My wife is Taiwanese, and she has never been ostracized because of me. In fact, people often ask her how a plain Jane like her could snag such a handsome foreigner for a husband. I would find any ostracism very un-Taiwanese. Any "ostracism" might actually be the natural shyness Taiwanese people exhibit when they aren't sure what to say if they think you don't speak Chinese.
The last point I will mention relates to Singapore's education system teaching "proper Chinese" (Mandarin) in school. I know for a fact that Taiwanese is one of the dominant dialects in Chinese communities around the world. It is one of several that exist in Singapore. Because Mandarin was chosen by Beijing as the official dialect, it is now taught as standard. But that doesn't make the other dialects less proper. Would he care to refer to English as improper Latin? Or improper old German?
I think either Zuercher hasn't been here in Taiwan very long, or he has gotten off to a bad start and hasn't seen enough of Taiwan to make a judgement. Whatever the case, he has it all wrong. Keep growing Taiwan. It's great to see the progress you are making.
Shervin Marsh
Luodong
It is difficult to imagine that Richard Zuercher, as a foreigner living in Taiwan, would criticize Taiwanese as "a useless, local dialect" and the promotion of the Taiwanese language as a "bizarre move." Having such an unfriendly attitude toward Taiwan, no wonder he finds it "virtually impossible to get a local wife or girlfriend."

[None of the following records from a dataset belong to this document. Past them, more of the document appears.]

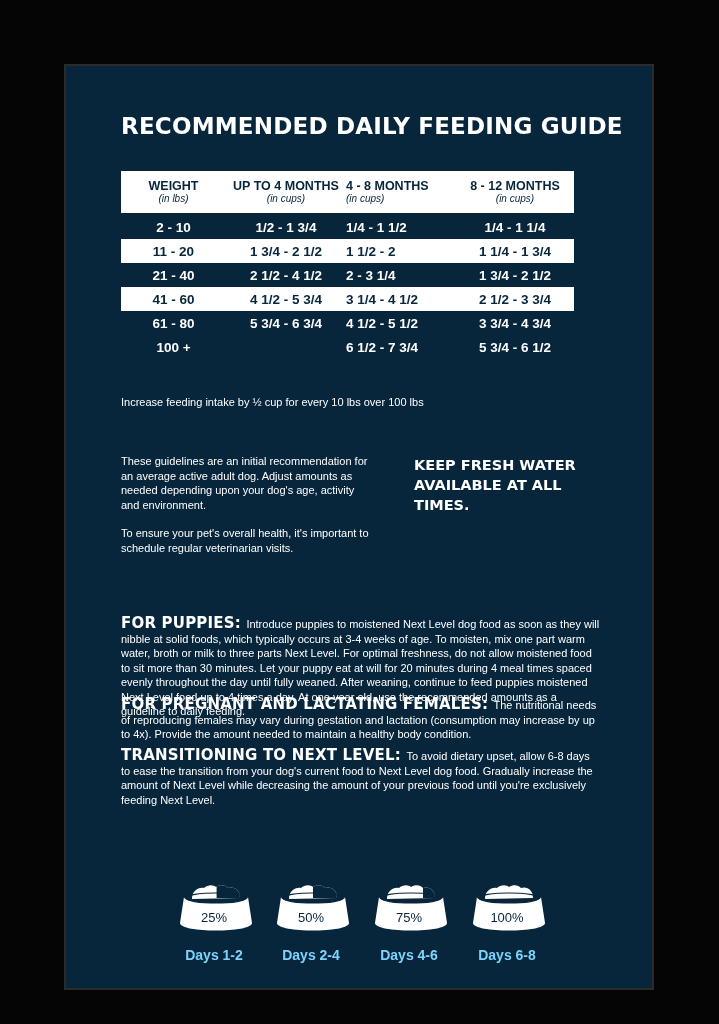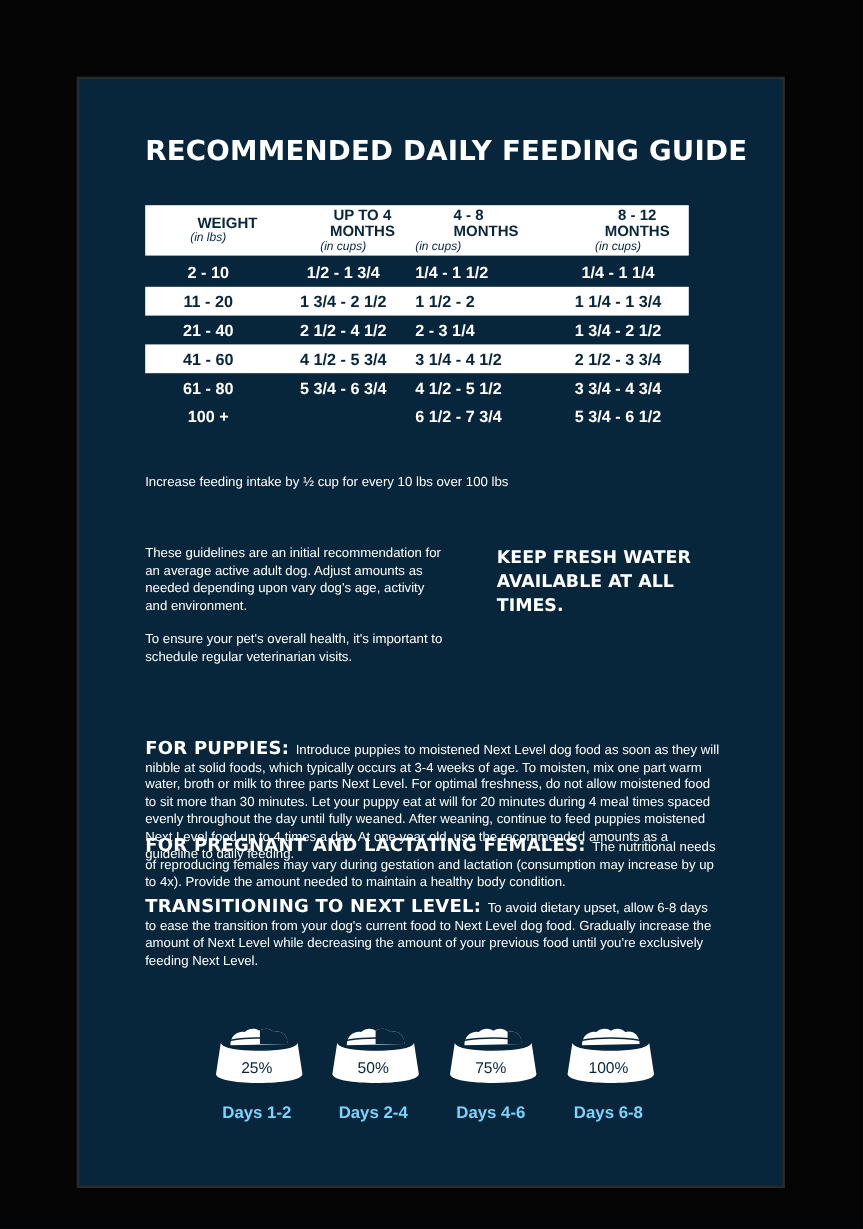--- a/index.html
+++ b/index.html
@@ -27,7 +27,7 @@
   .c1 { width:120px; text-align:center; }
   .c2 { width:110px; text-align:left; }
   .c3 { width:118px; text-align:center; }
-  .hmain { font-size:12.5px; font-weight:bold; display:block; line-height:14px;margin-left:32px; }
+  .hmain { font-size:12.5px; font-weight:bold; display:block; line-height:14px; }
   .hsub { font-size:10px; display:block; line-height:12px;font-style:italic; }
   .cell { font-size:13.5px; font-weight:bold; }
   .gap { height:2px; }

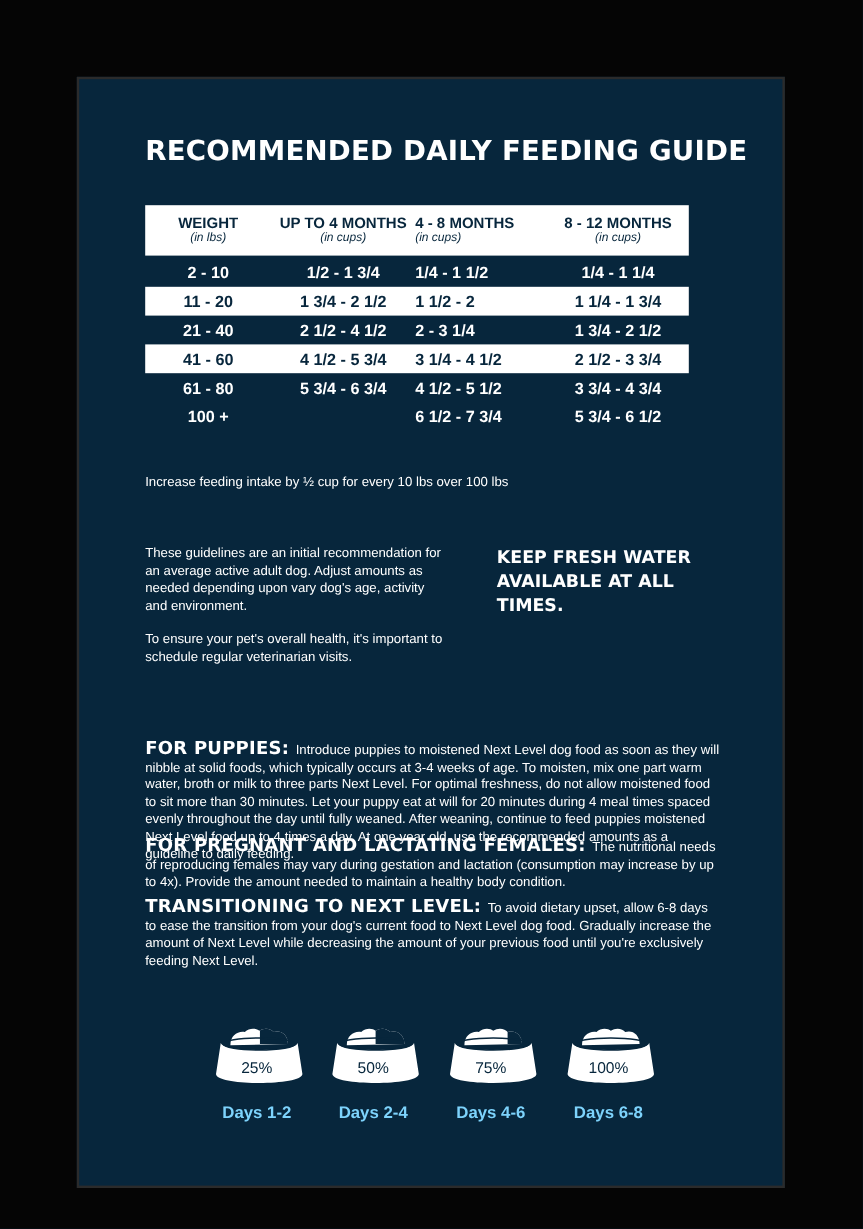--- a/index.html
+++ b/index.html
@@ -130,7 +130,7 @@
 <div class="note">Increase feeding intake by ½ cup for every 10 lbs over 100 lbs</div>
 
 <div class="guide">
-  <p>These guidelines are an initial recommendation for an average active adult dog. Adjust amounts as needed depending upon vary dog's age, activity and environment.</p>
+  <p>These guidelines are an initial recommendation for an average active adult dog. Adjust amounts as needed depending upon your dog's age, activity and environment.</p>
   <p>To ensure your pet's overall health, it's important to schedule regular veterinarian visits.</p>
 </div>
 

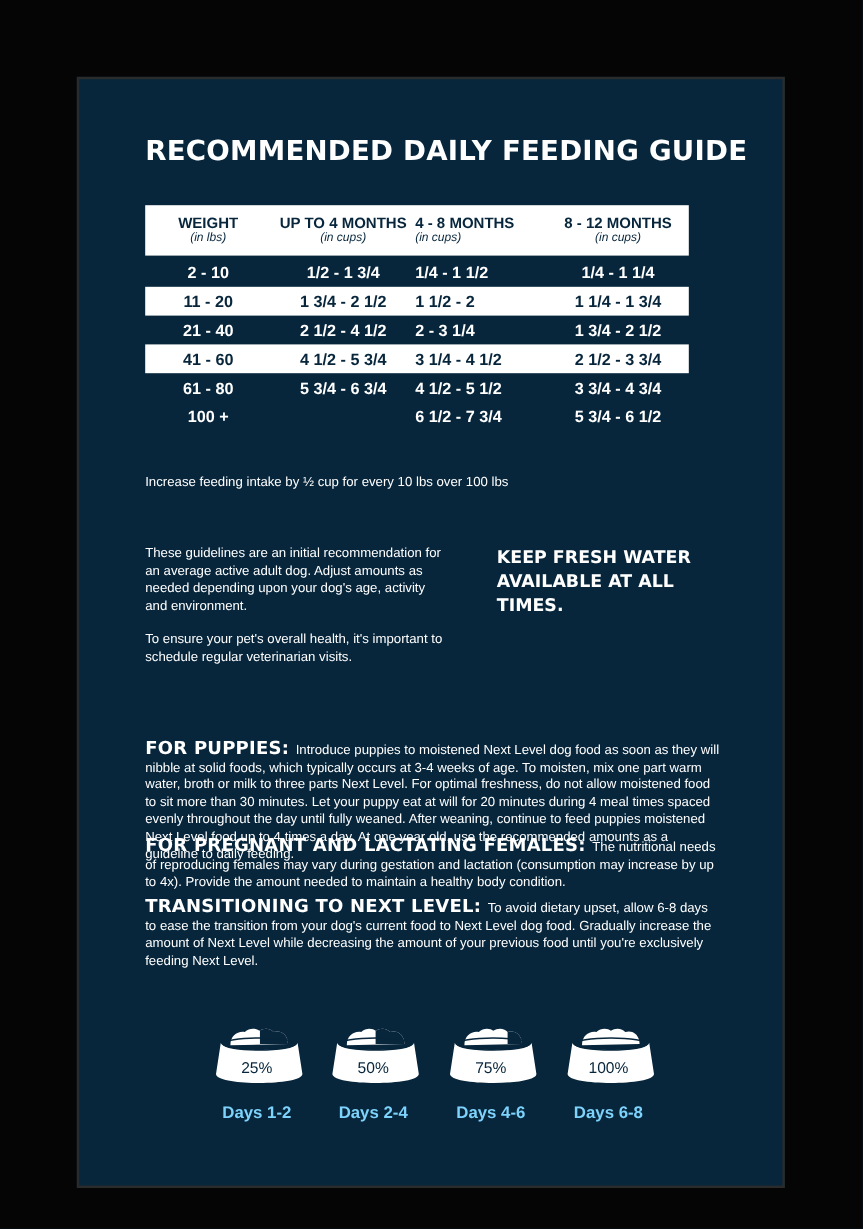--- a/index.html
+++ b/index.html
@@ -50,7 +50,7 @@
   .section .hd {
     font-family:"DejaVu Sans", sans-serif; font-weight:bold; font-size:15px; letter-spacing:0.2px;
   }
-  .bowls { position:absolute; left:170px; top:855px; width:400px; height:90px; }
+  .bowls { position:absolute; left:170px; top:883px; width:400px; height:90px; }
   .bowl { position:absolute; top:0; width:80px; text-align:center; }
   .bowl svg { display:block; margin:0 auto; }
   .bowl .pct {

Taiwanese is neither local nor a dialect, and its promotion is a noble move. The great majority of the people in Taiwan speak this language in their daily life. When the Chinese Nationalist Party (KMT) was in power, schoolchildren were forbidden from speaking "the local dialect," so named as to brainwash kids into thinking that Taiwan was nothing but a locality of China. If they spoke even a single word of their mother tongue, they would be fined or penalized. The KMT also restricted Taiwanese TV programs and prohibited Taiwanese songs.
In spite of the KMT's decades-long de-Taiwanization program, Taiwanese remains the most popular language throughout the nation because it is beautiful in pronunciation, intonation and expression -- somewhat like French -- music and pictures combined.
If this language were to ever disappear, it would be a major cultural loss to mankind.
During the KMT era, school textbooks on history and geography were virtually all related to China. As a result, schoolchildren know little about Taiwan, their own homeland. Today, as adults, they often get confused about their nationality: Is it Taiwanese, Chinese or both? It is unfortunate that Taiwanese are divided into the pan-green and pan-blue groups. This is all because of their vague nationality.
Democracy with a vague nationality is like a person with a split personality. If Taiwan's democracy is to survive and prosper, a unique nationality is the key.